Health: Smoking, Stopping

Jun 1st '23

The advertising Code requires marketers offering treatment for smokers to help them stop smoking to hold proof if they claim or imply that smokers will have to make no effort to overcome their addiction. Neither the Advertising Standards Authority (ASA) nor Committee of Advertising Practice (CAP) has seen evidence that smokers can stop smoking unless they are determined to do so.


  • Don’t suggest giving up is guaranteed or achievable without effort

Unqualified claims such as ‘Stop Smoking the easy way’ or ‘Stop Smoking in 1 hour’ often place no emphasis on the participation or action of the smoker and could imply that the method offered, not the smoker’s desire to stop, is the key to success. Those types of claims are unacceptable without substantiation and are likely to be seen as unacceptable guarantees of success (EasyStop, 17 October 2001). Conversely, claims such as ‘If you really want to stop smoking, then one session could be all you need’ or ‘Hypnotherapy could help you to give up, if you are determined to stop smoking’ are fine as long as they are not used to imply that the smoker will be able to break the habit without self-control on their part. Attending a course, being hypnotised or buying a book cannot by itself be sufficient to enable a smoker to quit their habit.


Similarly, words such as ‘easy’, ‘permanently’ or ‘cure’ that imply guaranteed success should not be used whereas ‘simple’ or ‘effective’ might be acceptable in the right context. For example ”For the truly committed, hypnosis could be an effective way to help you give up smoking” (EasyStop, 17 October 2001).


Marketers should avoid making specific claims such as ‘x% success rate’ without rigorous substantiation. Practitioners, such as hypnotherapists or those using neuro-linguistic programming, should be careful to distinguish between success rates achieved by the method generally and those that they have achieved personally. The ASA has ruled that success rates should not be calculated by customers taking advantage of a money-back guarantee or free follow-up sessions if the method is not successful first time (Dune Hypnotherapy Group, 5 November 2003).

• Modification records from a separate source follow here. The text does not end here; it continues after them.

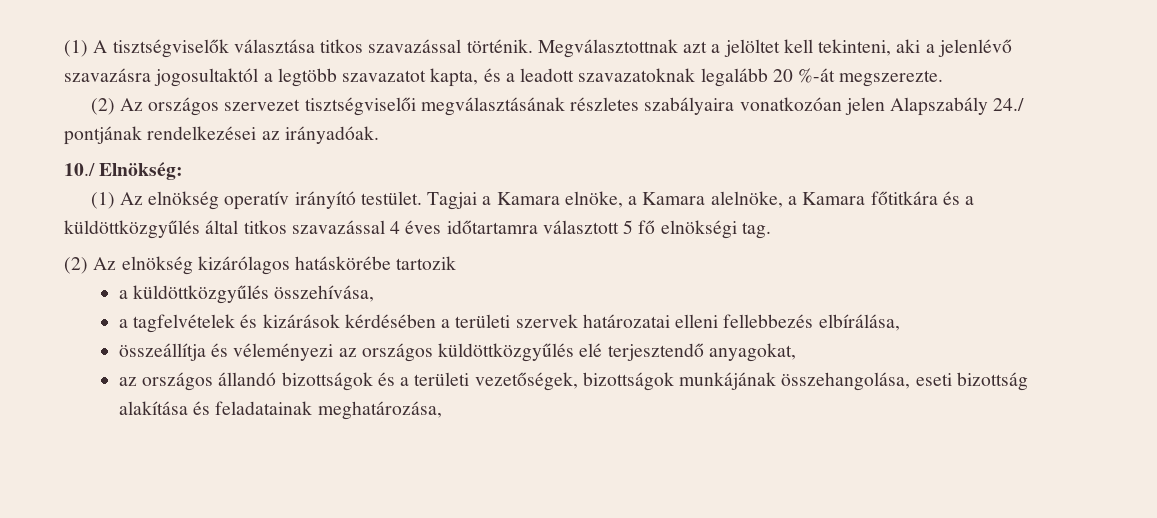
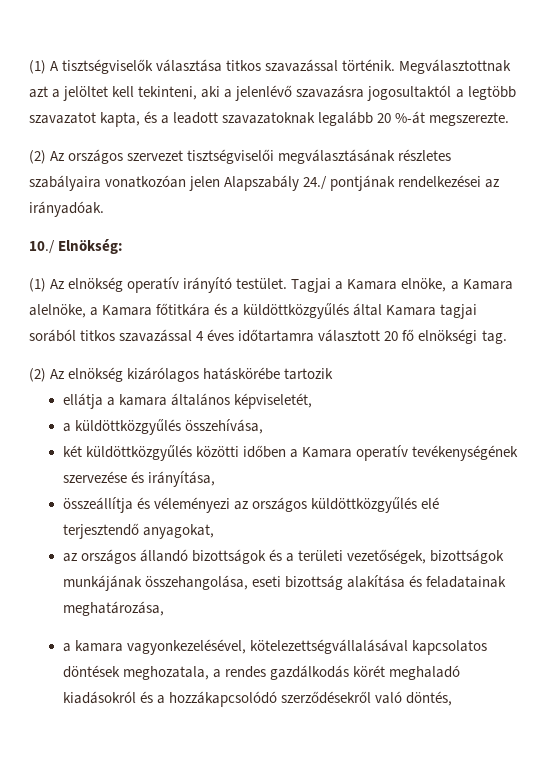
- Tagjai a Kamara elnöke, a Kamara alelnöke, a Kamara főtitkára és a küldöttközgyűlés által titkos szavazással 4 éves időtartamra választott 5 fő elnökségi tag.
+ Tagjai a Kamara elnöke, a Kamara alelnöke, a Kamara főtitkára és a küldöttközgyűlés által Kamara tagjai sorából titkos szavazással 4 éves időtartamra választott 20 fő elnökségi tag.
+ ellátja a kamara általános képviseletét,
  a küldöttközgyűlés összehívása,
- a tagfelvételek és kizárások kérdésében a területi szervek határozatai elleni fellebbezés elbírálása,
+ két küldöttközgyűlés közötti időben a Kamara operatív tevékenységének szervezése és irányítása,
+ a kamara vagyonkezelésével, kötelezettségvállalásával kapcsolatos döntések meghozatala, a rendes gazdálkodás körét meghaladó kiadásokról és a hozzákapcsolódó szerződésekről való döntés,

  • Don’t make a medicinal claim without a relevant marketing authorisation

A smoker who is unable to quit without artificial aids is generally viewed as being addicted.  As such, products that are advertised as stop-smoking aids are presenting themselves as being capable of treating an addiction or its symptoms.  On that basis, all products that claim to help people stop-smoking (including e-cigs nicotine gum, patches, inhalators, lozenges, sprays and microtabs) are regarded as medicinal and marketers must hold a relevant marketing authorisation from the Medicines and Healthcare products Regulatory Agency  (MHRA) before making such claims in their ads.


In 2014, the ASA investigated an ad for drops which are added to a cigarette filter. The ad included claims that the product could “trap up to 99% of tar and nicotine” that it, “allows you to quite smoking one cigarette at a time” and “”NicoBLOC helps you with your addiction to Nicotine”.  The ASA considered the ad made smoking cessation claims and ruled that because the product was not licensed as a medicine by the MHRA (nor appropriately certified as a medical device) these medicinal claims were unacceptable. Health & Beauty Innovations Ltd, 29 October 2014).


In 2023, the ASA investigated advertising claims for an e-cig product which included “Quit smoking or your money back” and “you can start your journey to becoming smoke free”.  Whilst the ASA acknowledged that several public health bodies had made favourable statements about the potential health benefits of electronic cigarettes, it did not change the fact that the ad made medicinal claims for a product without the appropriate MHRA licence (CCHG Ltd, 15 February 2023).


Also see ‘Hypnotherapy’ and Electronic Cigarettes: Health and medicinal claims.


Source: CAP


Note: This advice is given by the CAP Executive about non-broadcast advertising. It does not constitute legal advice. It does not bind CAP, CAP advisory panels or the ASA. CAP’s AdviceOnline entries provide guidance on interpreting the UK Code of Non-broadcast Advertising and Direct & Promotional Marketing.